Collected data
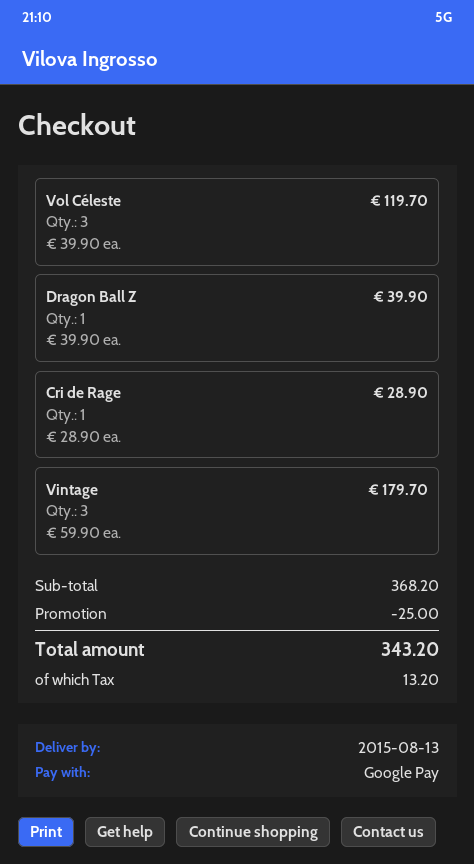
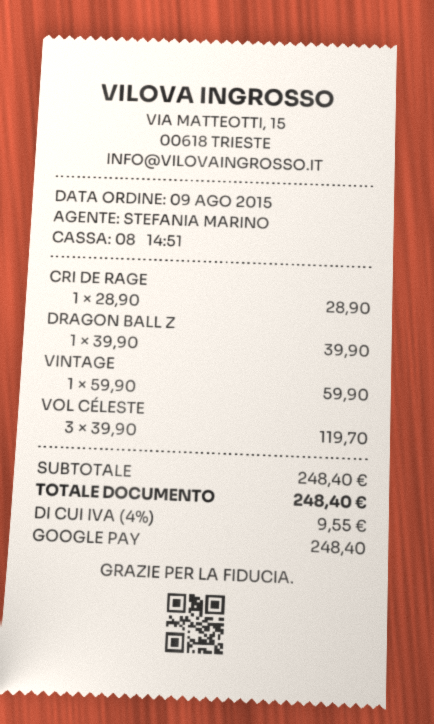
Vintage: 3 x 59.90 = 179.70 -> 1 x 59.90 = 59.90
subtotal: 368.20 -> 248.40
discount: 25.00 -> none
tax: 13.20 -> 9.55
total: 343.20 -> 248.40

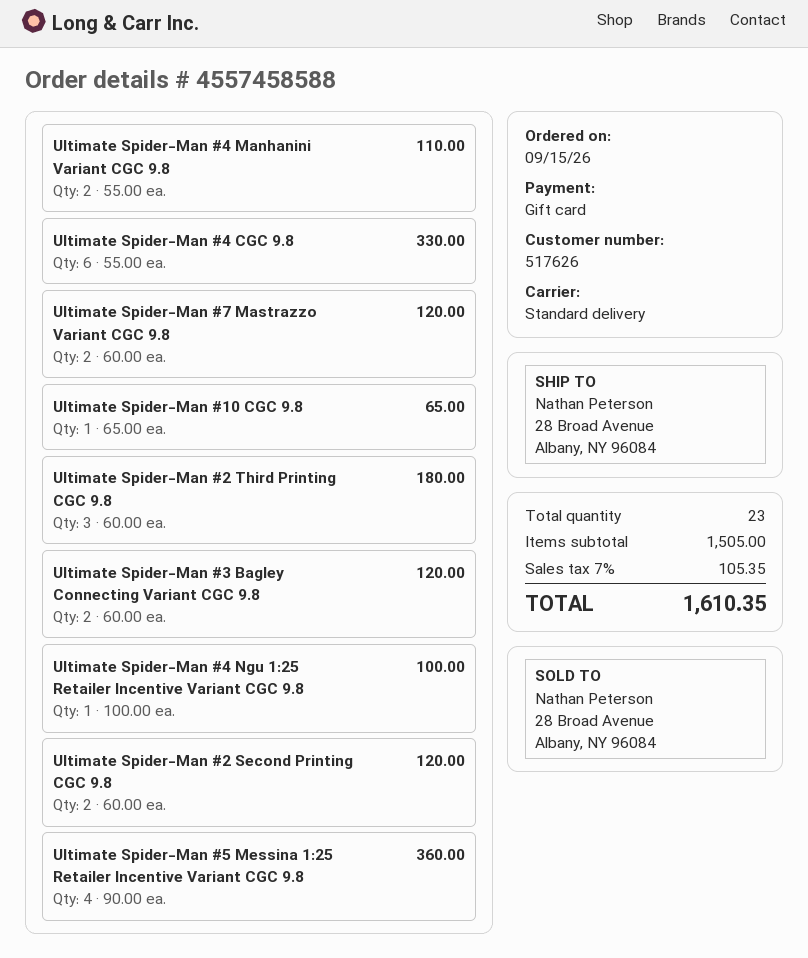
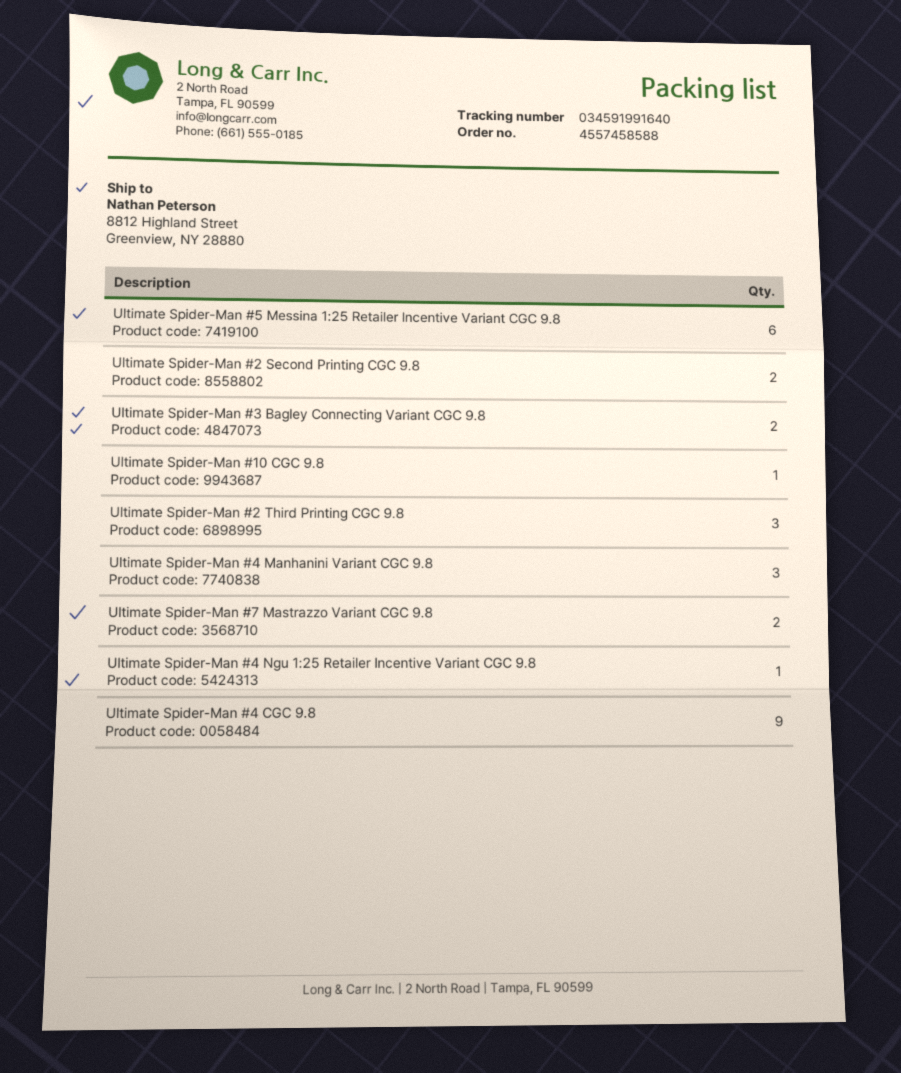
ship to: 28 Broad Avenue, Albany, NY 96084 -> 8812 Highland Street, Greenview, NY 28880
Ultimate Spider-Man #4 Manhanini Variant CGC 9.8: 2 -> 3
Ultimate Spider-Man #4 CGC 9.8: 6 -> 9
Ultimate Spider-Man #5 Messina 1:25 Retailer Incentive Variant CGC 9.8: 4 -> 6

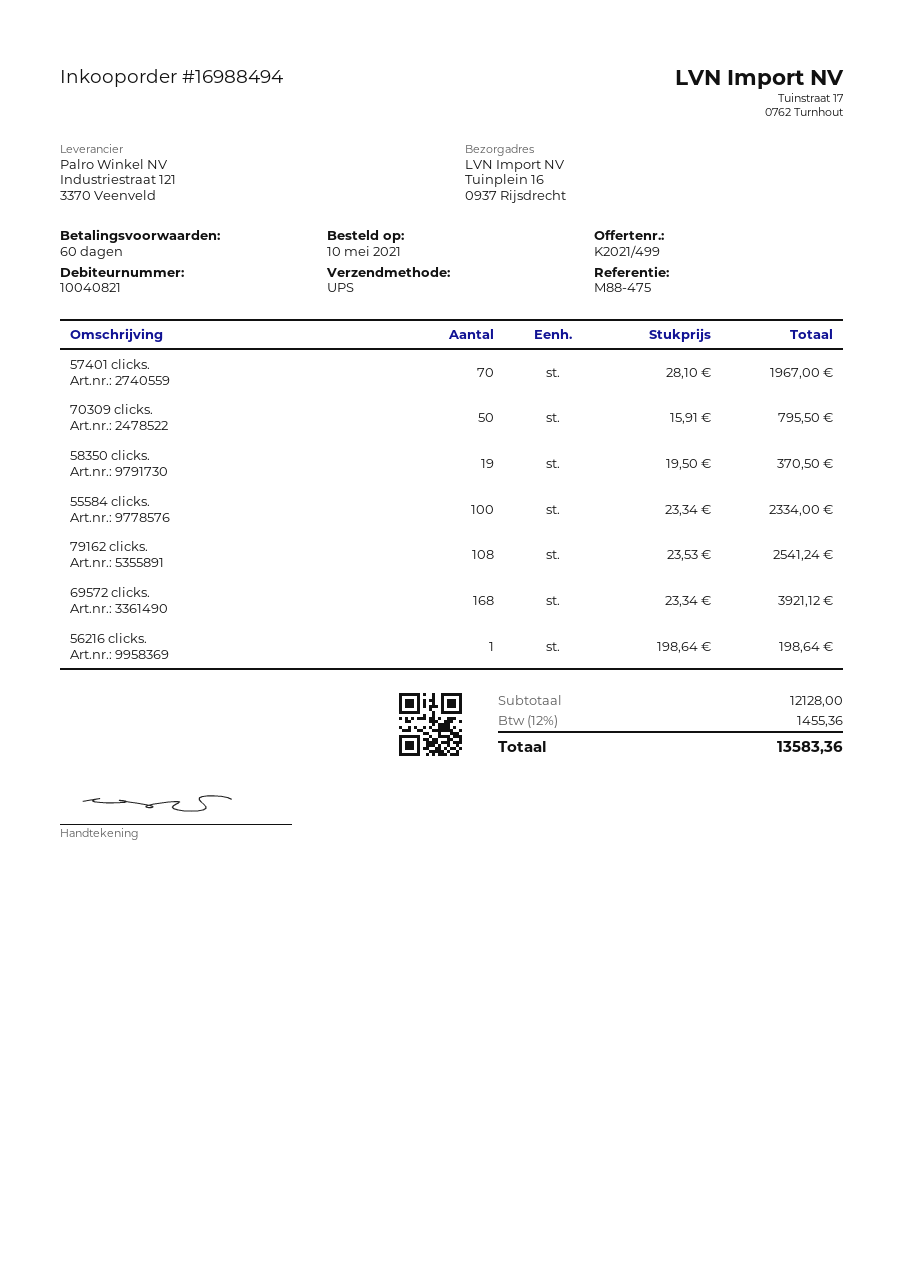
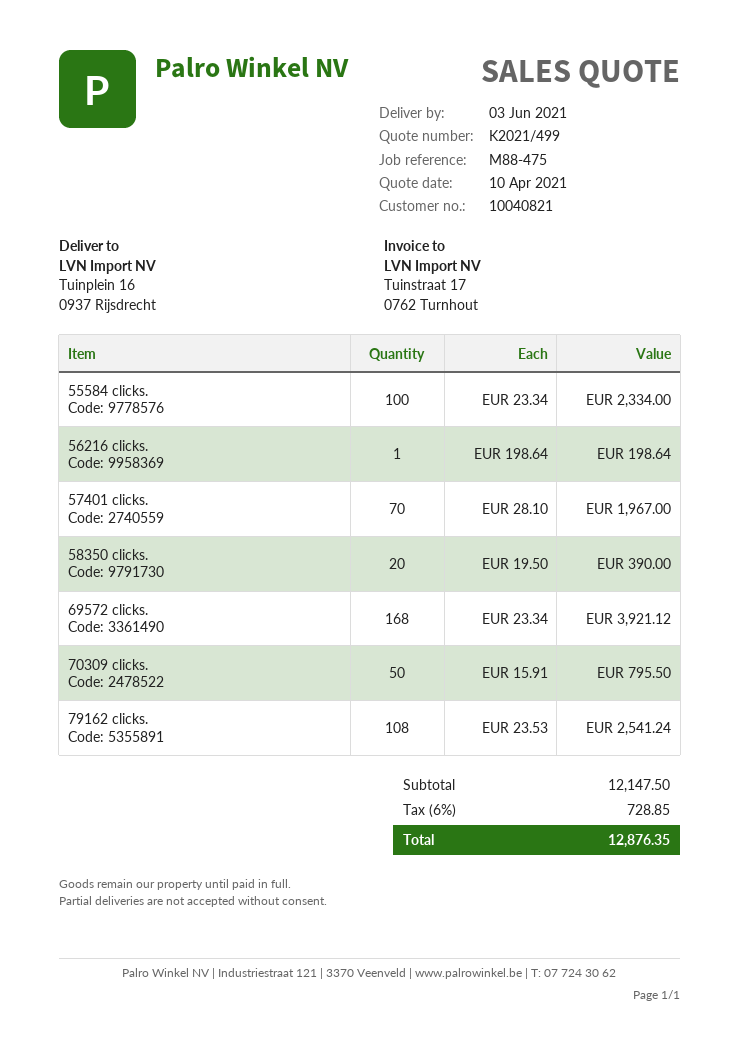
58350 clicks.: 19 x 19.50 = 370.50 -> 20 x 19.50 = 390.00
subtotal: 12128.00 -> 12147.50
tax: 12% = 1455.36 -> 6% = 728.85
total: 13583.36 -> 12876.35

TASK DETAILS
Find how many of the lines above have the word "Variant" in them. State only that number.

WRITTEN RESPONSE
2